Parlamentarios del PS cuestionan el uso de recursos públicos en un almuerzo privado encabezado por el Presidente José Antonio Kast en La Moneda, y piden aclarar gastos y responsabilidades.
Una nueva controversia política se instaló en torno al Presidente José Antonio Kast, luego que se conociera la realización de un almuerzo con excompañeros de Derecho de la Pontificia Universidad Católica de Chile en dependencias del Palacio de La Moneda.
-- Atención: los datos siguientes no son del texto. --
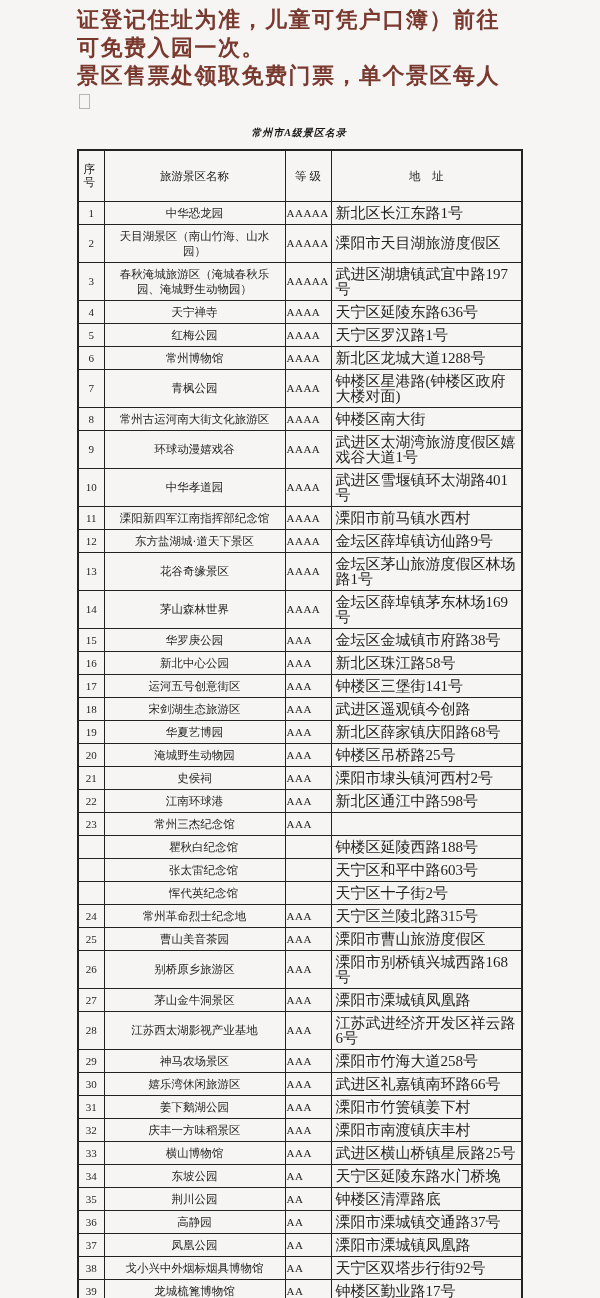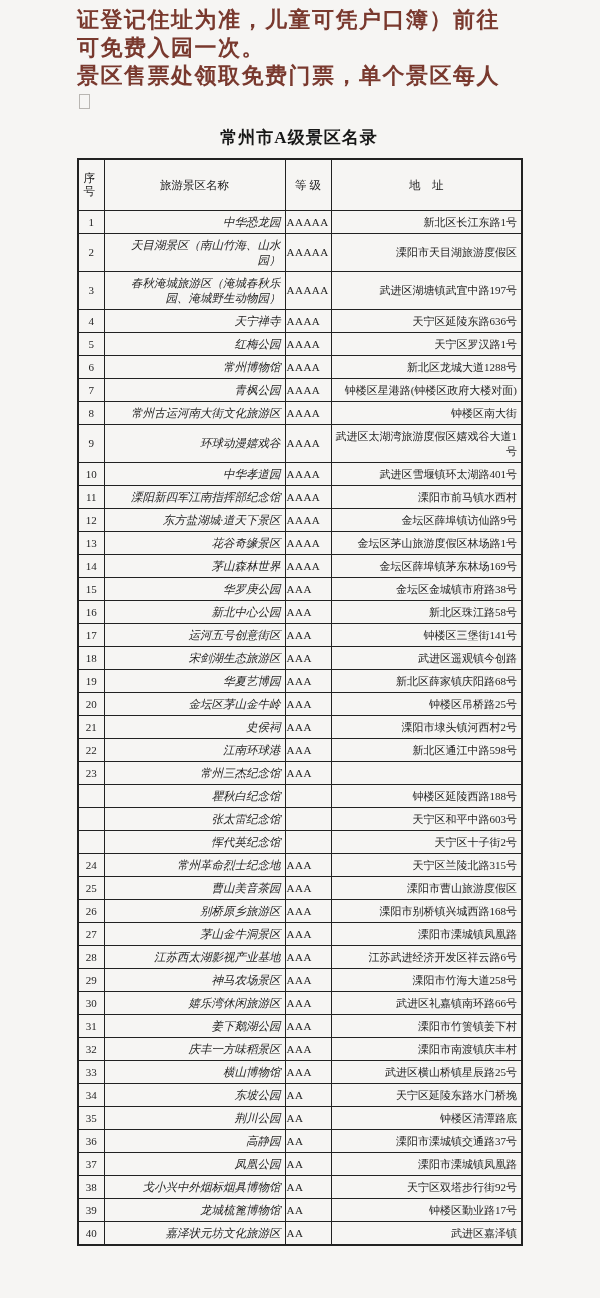--- a/index.html
+++ b/index.html
@@ -36,9 +36,10 @@
     margin:13px 0 9px 0;
     text-align:center;
     font-weight:700;
-    font-size:17px;
+    font-size:10px;
     color:#171717;
     letter-spacing:1px;
+    font-style:italic;
   }
 
   table.scenic{

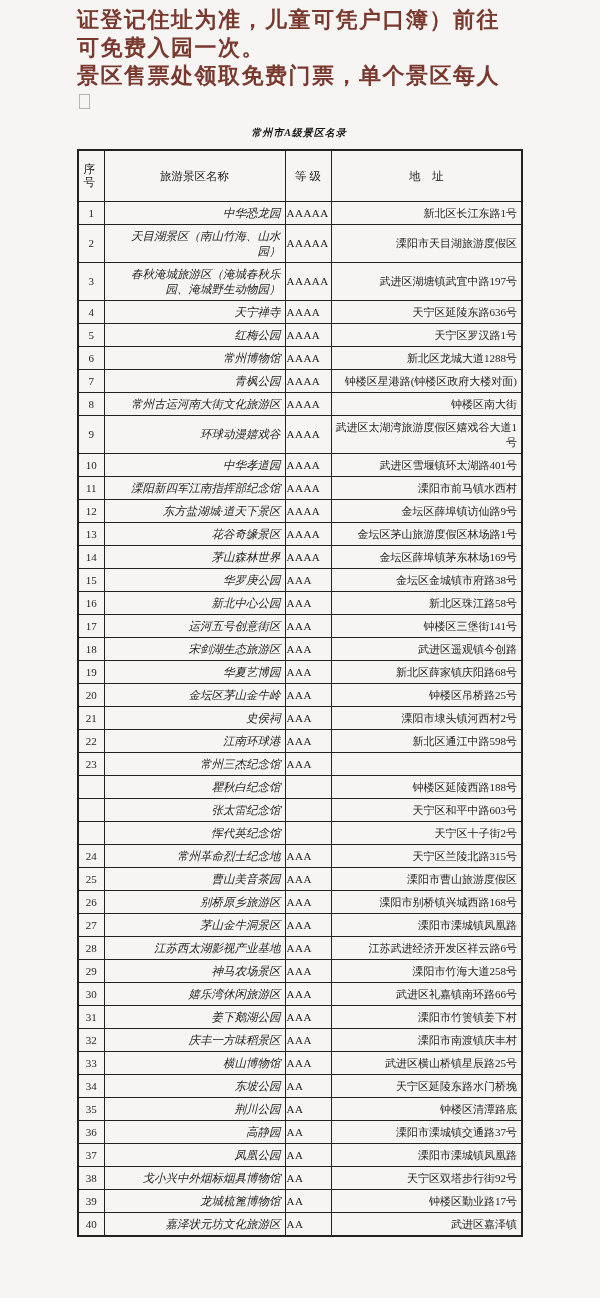--- a/index.html
+++ b/index.html
@@ -69,7 +69,7 @@
 
   td{font-size:11.5px;line-height:15px;padding:3.5px 4px;}
   td.no{text-align:center;font-size:11px;padding:3.5px 1px;}
-  td.name{text-align:right;font-style:italic;}
+  td.name{text-align:center;}
   td.grade{text-align:left;font-size:11px;letter-spacing:0.5px;padding:3.5px 1px;}
   td.addr{text-align:right;font-size:11px;}
   tr.subrow td.name{padding-left:22px;}

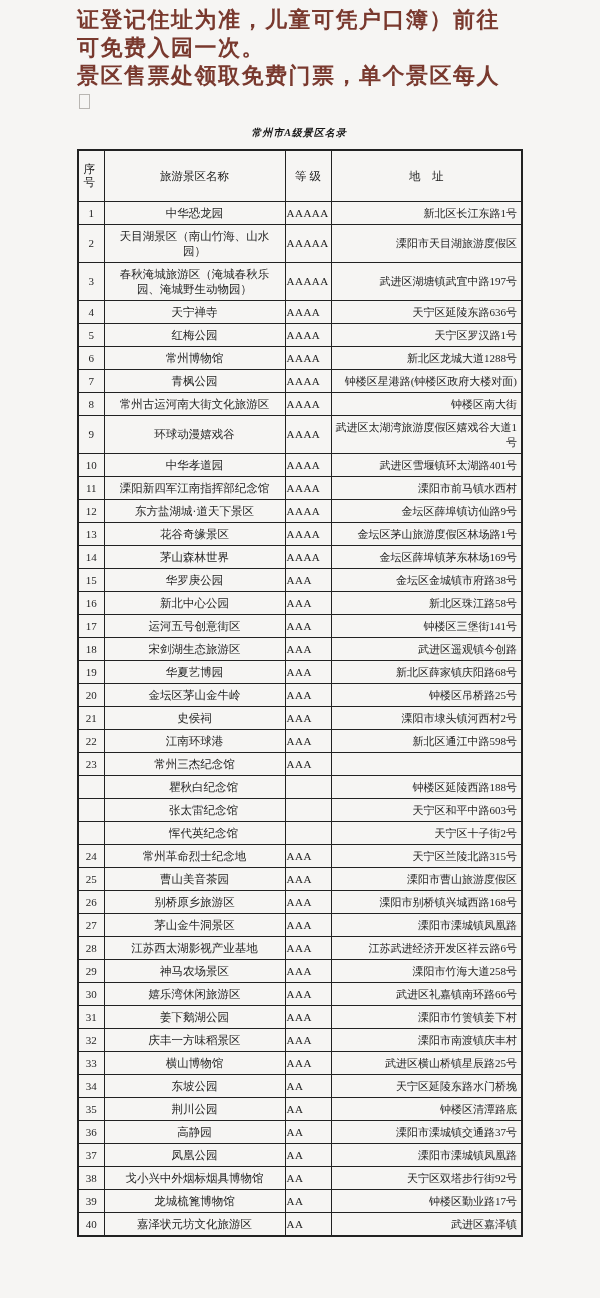--- a/index.html
+++ b/index.html
@@ -71,7 +71,7 @@
   td.no{text-align:center;font-size:11px;padding:3.5px 1px;}
   td.name{text-align:center;}
   td.grade{text-align:left;font-size:11px;letter-spacing:0.5px;padding:3.5px 1px;}
-  td.addr{text-align:right;font-size:11px;}
+  td.addr{text-align:left;font-size:15px;}
   tr.subrow td.name{padding-left:22px;}
 </style>
 </head>

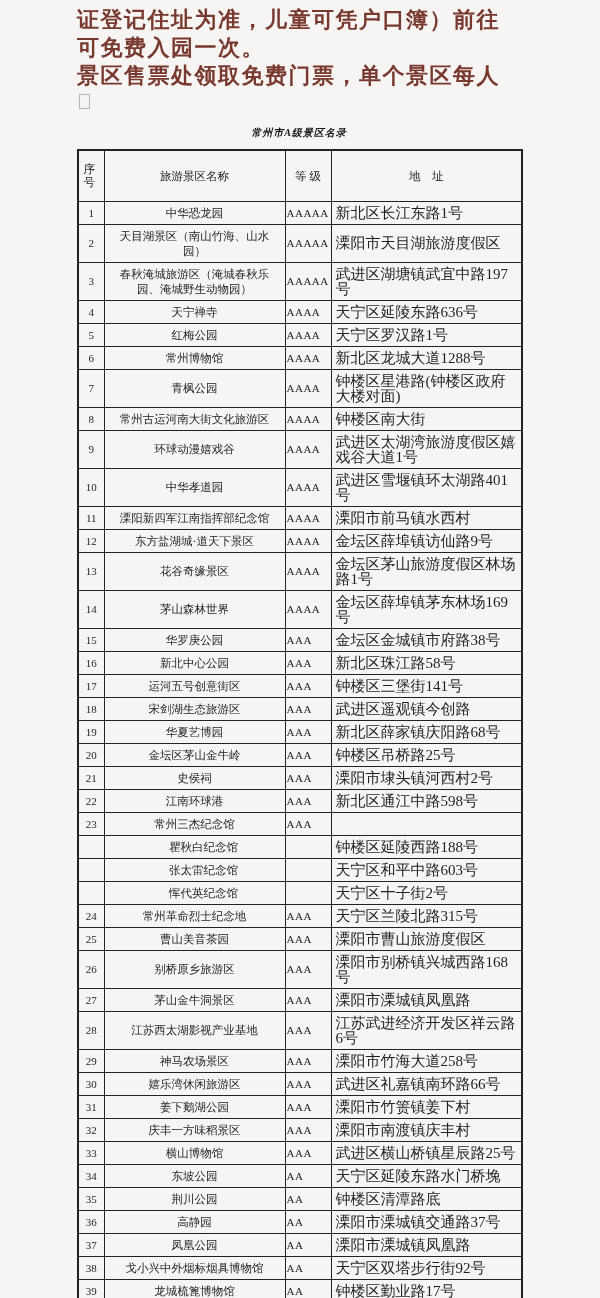--- a/index.html
+++ b/index.html
@@ -222,7 +222,7 @@
           </tr>
           <tr>
             <td class="no">20</td>
-            <td class="name">金坛区茅山金牛岭</td>
+            <td class="name">淹城野生动物园</td>
             <td class="grade">AAA</td>
             <td class="addr">钟楼区吊桥路25号</td>
           </tr>

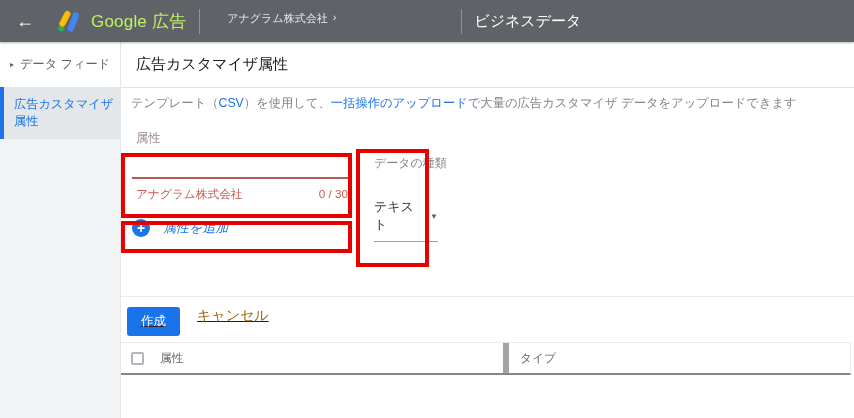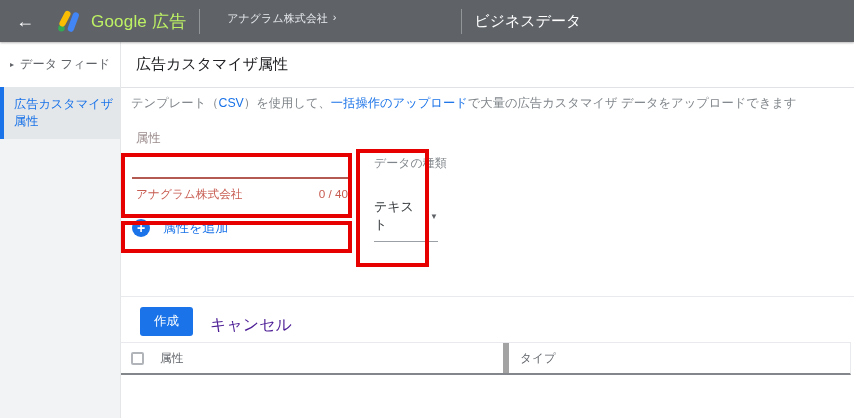--- a/index.html
+++ b/index.html
@@ -161,7 +161,7 @@
           <input class="attr-input" value="" style="">
           <div class="error-row">
             <span class="err">アナグラム株式会社</span>
-            <span class="counter">0 / 40</span>
+            <span class="counter">0 / 30</span>
           </div>
         </div>
 

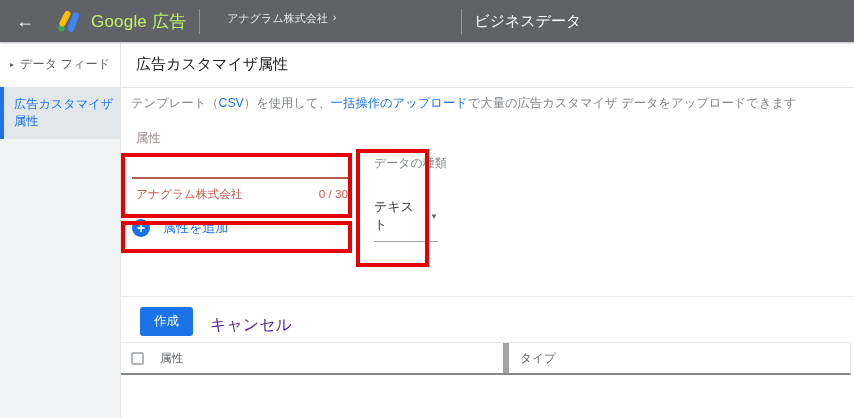--- a/index.html
+++ b/index.html
@@ -74,7 +74,7 @@
     display: flex; align-items: center; justify-content: center;
     font-size: 14px; font-weight: 700; line-height: 1;
   }
-  .add-label { margin-left: 13px; color: #1a73e8; font-size: 13px; }
+  .add-label { margin-left: 13px; color: #1a73e8; font-size: 13px; font-style: italic; }
 
   
   .datatype { position: absolute; left 243px; left: 253px; top: 67px; width: 64px; }

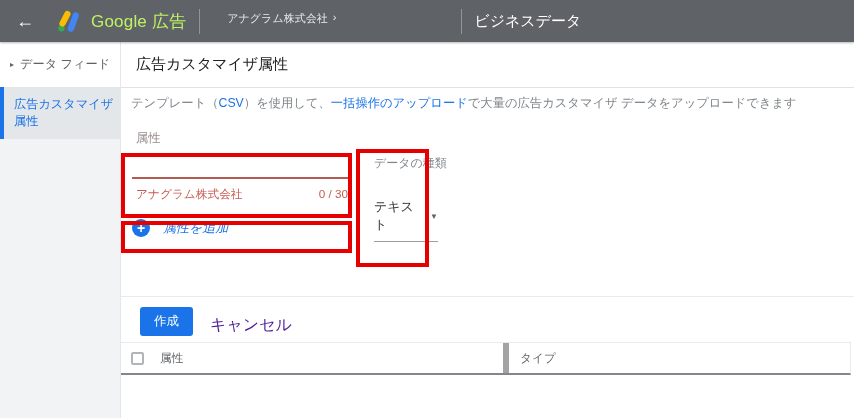--- a/index.html
+++ b/index.html
@@ -86,7 +86,7 @@
 
   
   .divider { border-top: 1px solid #e8eaed; margin-top: 59px; width: 100%; }
-  .actions { display: flex; align-items: flex-end; margin: 10px 0 0 19px; }
+  .actions { display: flex; align-items: flex-start; margin: 10px 0 0 6px; text-decoration: underline; }
   .btn-primary {
     background: #1a73e8; color: #fff; border: none; border-radius: 3px;
     font-size: 12.5px; font-family: inherit; padding: 6px 14px; cursor: pointer;

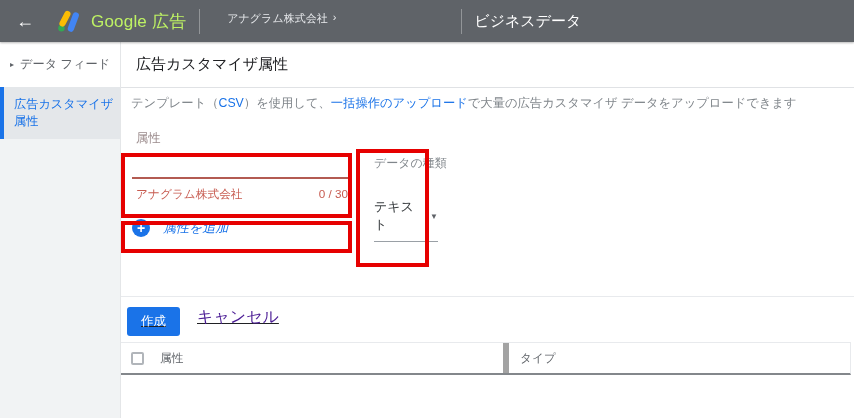--- a/index.html
+++ b/index.html
@@ -91,7 +91,7 @@
     background: #1a73e8; color: #fff; border: none; border-radius: 3px;
     font-size: 12.5px; font-family: inherit; padding: 6px 14px; cursor: pointer;
   }
-  .cancel { color: #4c1d95; font-size: 16px; margin-left: 17px; cursor: pointer; text-decoration: none; }
+  .cancel { color: #a16207; font-size: 14px; margin-left: 17px; cursor: pointer; text-decoration: none; }
 
   .table { margin-top: 6px; margin-right: 3px; border-top: 1px solid #e8eaed; }
   .thead { display: flex; height: 32px; border-bottom: 2px solid #83878b; border-right: 1px solid #e8eaed; }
Según antecedentes difundidos por Bío Bío Investiga, la actividad se llevó a cabo el viernes 10 de abril e incluyó un menú compuesto por tartar de tomates, vino tinto, puré rústico y plateada al jugo, con la participación de decenas de invitados. El encuentro derivó en una denuncia ante la Contraloría General de la República, presentada por el diputado Daniel Manouchehri y la senadora Daniella Cicardini, ambos del Partido Socialista de Chile.
Los parlamentarios solicitaron al organismo fiscalizador esclarecer la naturaleza de la actividad, el uso de dependencias públicas, el personal involucrado y los costos asociados, además de determinar si existieron recursos fiscales comprometidos o eventuales reembolsos.
“El Presidente puede juntarse con quien quiera en su vida personal. Lo que no puede hacer es cargarle al Estado una celebración de excompañeros”, afirmó Manouchehri, quien además recalcó que “los recursos públicos son para servir a Chile, no para financiar camaraderías privadas”.
En la misma línea, Cicardini advirtió que, de comprobarse un uso indebido de fondos, se trataría de un hecho “gravísimo”, especialmente en un contexto donde el propio Ejecutivo ha aludido a restricciones presupuestarias. “Los recursos públicos no son para pagar nostalgias universitarias”, sostuvo.
Vocera responde
Desde el Gobierno, la vocera Mara Sedini respondió a la controversia y aseguró que el Ejecutivo colaborará con el proceso. “Vamos a responder en tiempo y forma lo que se nos requiera y utilizaremos los canales institucionales”, señaló, sin profundizar en los detalles del evento.
La Contraloría deberá ahora determinar si el encuentro se ajustó a la normativa vigente o si existió un uso impropio de recursos estatales, en un caso que vuelve a tensionar el debate sobre la utilización de espacios públicos para actividades privadas.